• [WORK ITEM] Work out how many lines of the records hold the string "size", and reply with that number alone.

• [MATERIAL FOR THIS EXERCISE]
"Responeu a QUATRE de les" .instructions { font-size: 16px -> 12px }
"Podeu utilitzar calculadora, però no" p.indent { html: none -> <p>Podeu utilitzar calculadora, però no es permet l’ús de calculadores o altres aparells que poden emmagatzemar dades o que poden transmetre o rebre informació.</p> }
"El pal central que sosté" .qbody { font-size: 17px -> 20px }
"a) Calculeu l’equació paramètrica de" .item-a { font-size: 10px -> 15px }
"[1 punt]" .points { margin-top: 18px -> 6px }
---
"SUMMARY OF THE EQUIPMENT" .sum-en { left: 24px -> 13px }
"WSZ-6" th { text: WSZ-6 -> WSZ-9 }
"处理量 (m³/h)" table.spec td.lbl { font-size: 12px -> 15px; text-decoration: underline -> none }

• [YOUR RESPONSE] 4